━━━━━ Extracted material ━━━━━

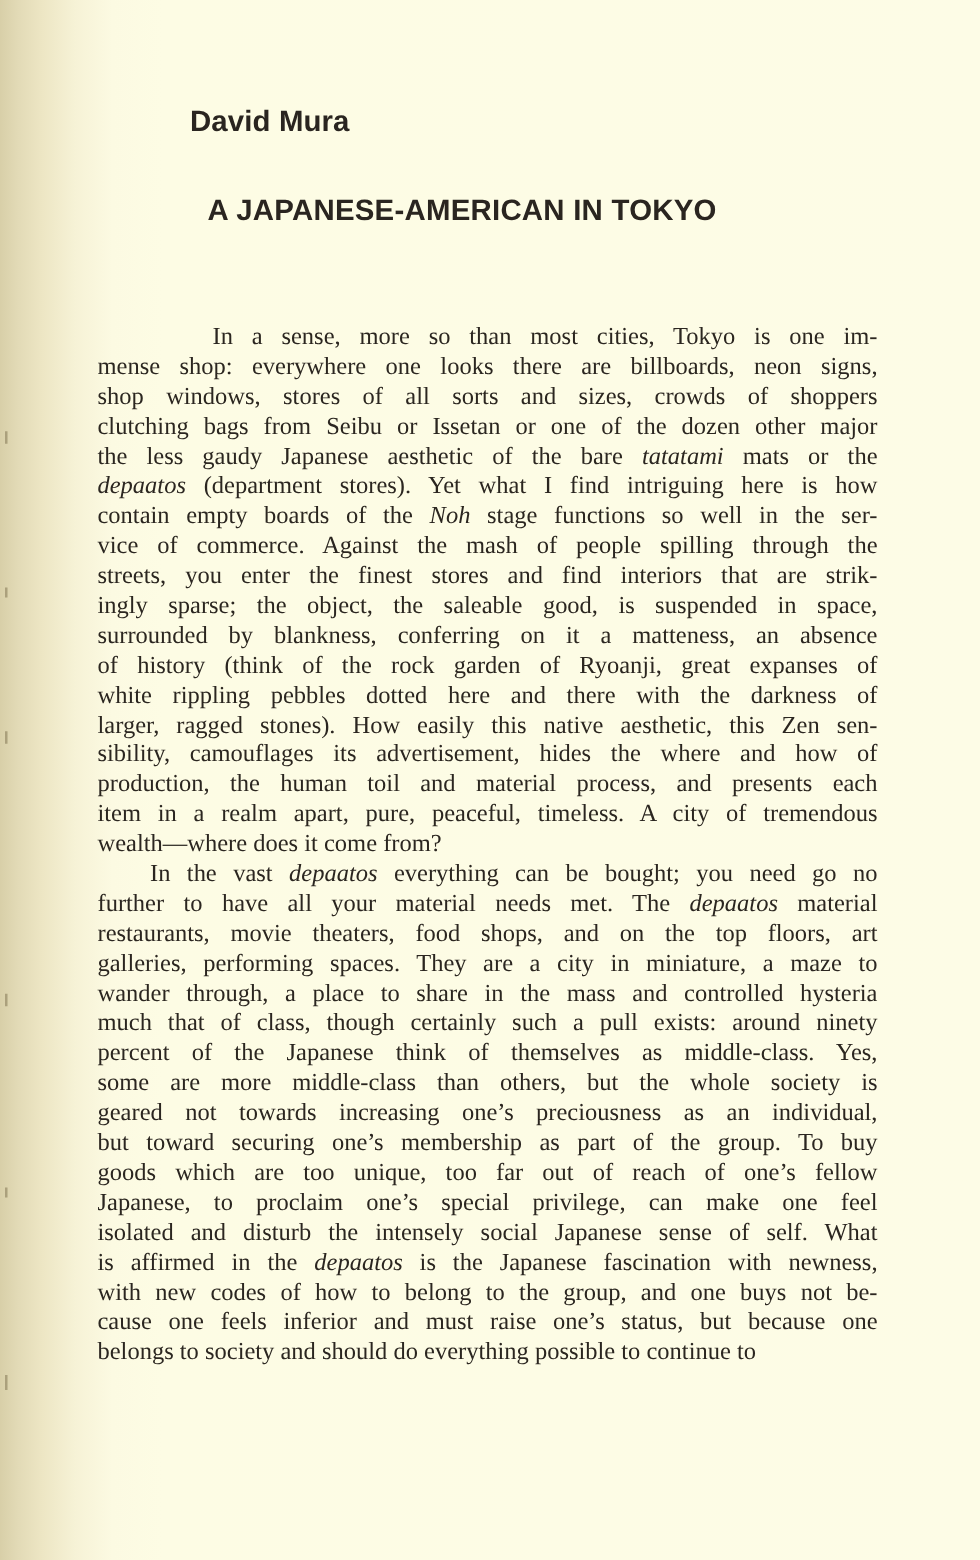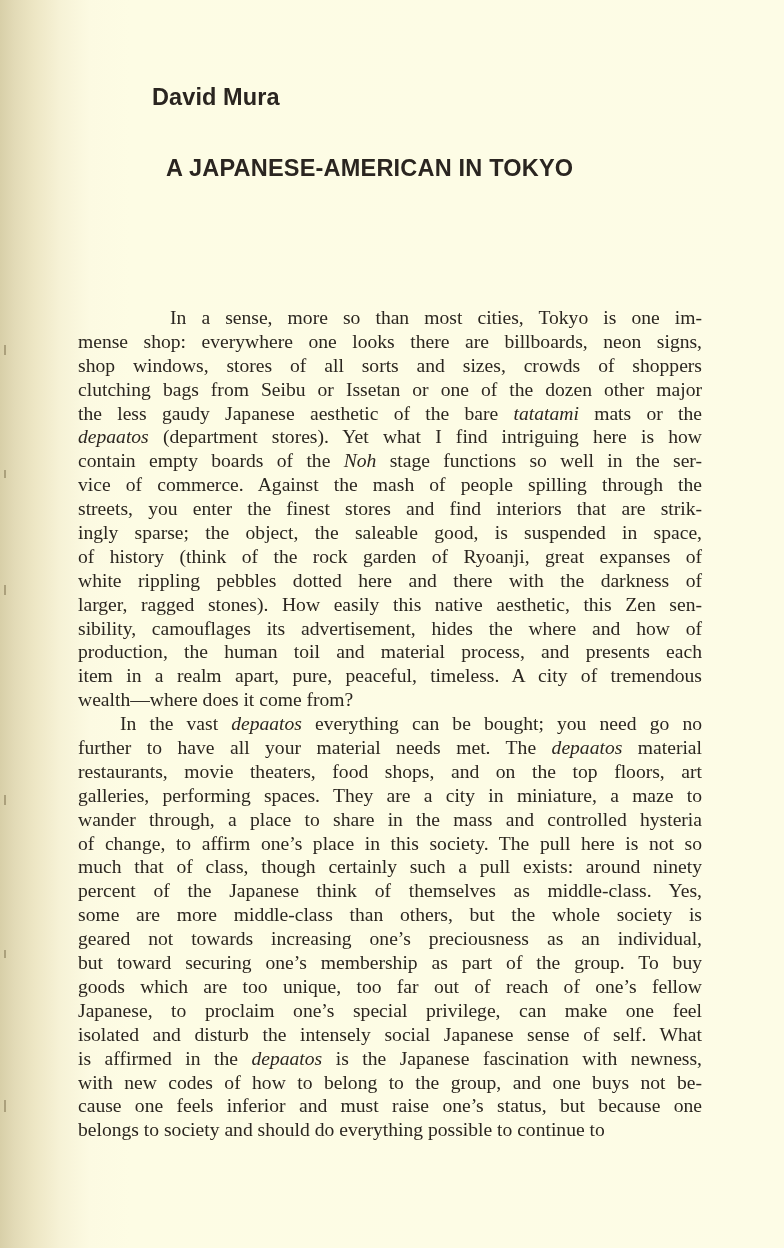--- a/index.html
+++ b/index.html
@@ -72,7 +72,6 @@
     }
     .line.indent-first {
       padding-left: 92px;
-      margin-top: 48px;
     }
     .line.indent-para {
       padding-left: 42px;

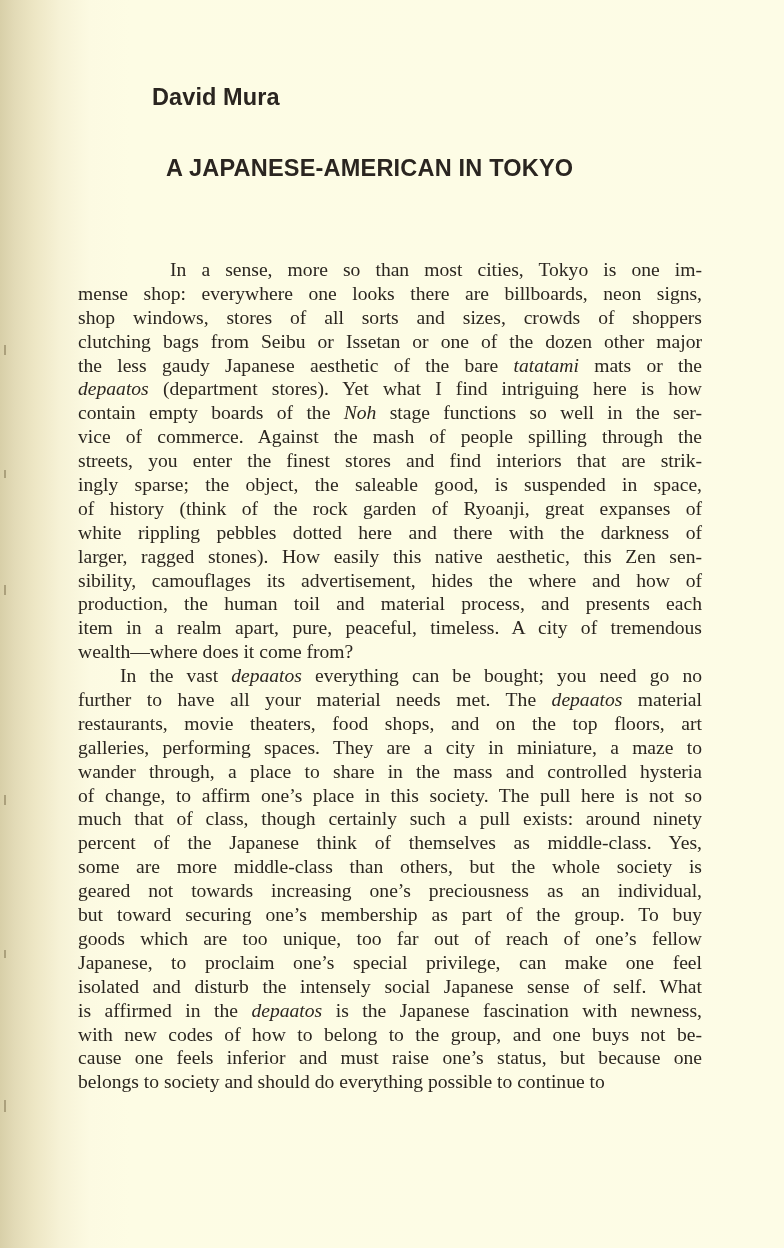--- a/index.html
+++ b/index.html
@@ -114,6 +114,7 @@
         <div class="line"><span>vice of commerce. Against the mash of people spilling through the</span></div>
         <div class="line"><span>streets, you enter the finest stores and find interiors that are strik-</span></div>
         <div class="line"><span>ingly sparse; the object, the saleable good, is suspended in space,</span></div>
+        <div class="line"><span>surrounded by blankness, conferring on it a matteness, an absence</span></div>
         <div class="line"><span>of history (think of the rock garden of Ryoanji, great expanses of</span></div>
         <div class="line"><span>white rippling pebbles dotted here and there with the darkness of</span></div>
         <div class="line"><span>larger, ragged stones). How easily this native aesthetic, this Zen sen-</span></div>

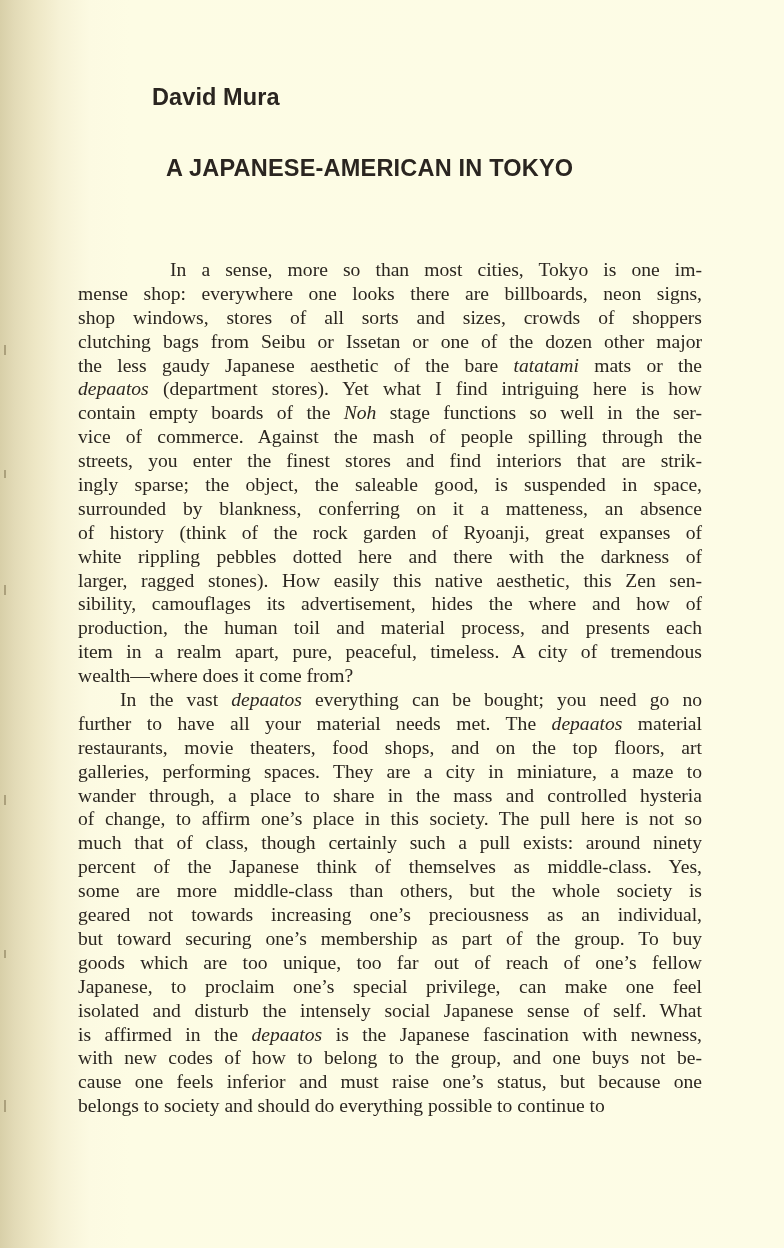--- a/index.html
+++ b/index.html
@@ -129,7 +129,6 @@
         <div class="line"><span>restaurants, movie theaters, food shops, and on the top floors, art</span></div>
         <div class="line"><span>galleries, performing spaces. They are a city in miniature, a maze to</span></div>
         <div class="line"><span>wander through, a place to share in the mass and controlled hysteria</span></div>
-        <div class="line"><span>of change, to affirm one’s place in this society. The pull here is not so</span></div>
         <div class="line"><span>much that of class, though certainly such a pull exists: around ninety</span></div>
         <div class="line"><span>percent of the Japanese think of themselves as middle-class. Yes,</span></div>
         <div class="line"><span>some are more middle-class than others, but the whole society is</span></div>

━━━━━

### Directions:
Word for word, please reproduce each entry above and leave out every picture.

### Response for this exercise:
--- a/index.html
+++ b/index.html
@@ -72,7 +72,6 @@
     }
     .line.indent-first {
       padding-left: 92px;
-      margin-top: 48px;
     }
     .line.indent-para {
       padding-left: 42px;

--- a/index.html
+++ b/index.html
@@ -114,6 +114,7 @@
         <div class="line"><span>vice of commerce. Against the mash of people spilling through the</span></div>
         <div class="line"><span>streets, you enter the finest stores and find interiors that are strik-</span></div>
         <div class="line"><span>ingly sparse; the object, the saleable good, is suspended in space,</span></div>
+        <div class="line"><span>surrounded by blankness, conferring on it a matteness, an absence</span></div>
         <div class="line"><span>of history (think of the rock garden of Ryoanji, great expanses of</span></div>
         <div class="line"><span>white rippling pebbles dotted here and there with the darkness of</span></div>
         <div class="line"><span>larger, ragged stones). How easily this native aesthetic, this Zen sen-</span></div>

--- a/index.html
+++ b/index.html
@@ -129,7 +129,6 @@
         <div class="line"><span>restaurants, movie theaters, food shops, and on the top floors, art</span></div>
         <div class="line"><span>galleries, performing spaces. They are a city in miniature, a maze to</span></div>
         <div class="line"><span>wander through, a place to share in the mass and controlled hysteria</span></div>
-        <div class="line"><span>of change, to affirm one’s place in this society. The pull here is not so</span></div>
         <div class="line"><span>much that of class, though certainly such a pull exists: around ninety</span></div>
         <div class="line"><span>percent of the Japanese think of themselves as middle-class. Yes,</span></div>
         <div class="line"><span>some are more middle-class than others, but the whole society is</span></div>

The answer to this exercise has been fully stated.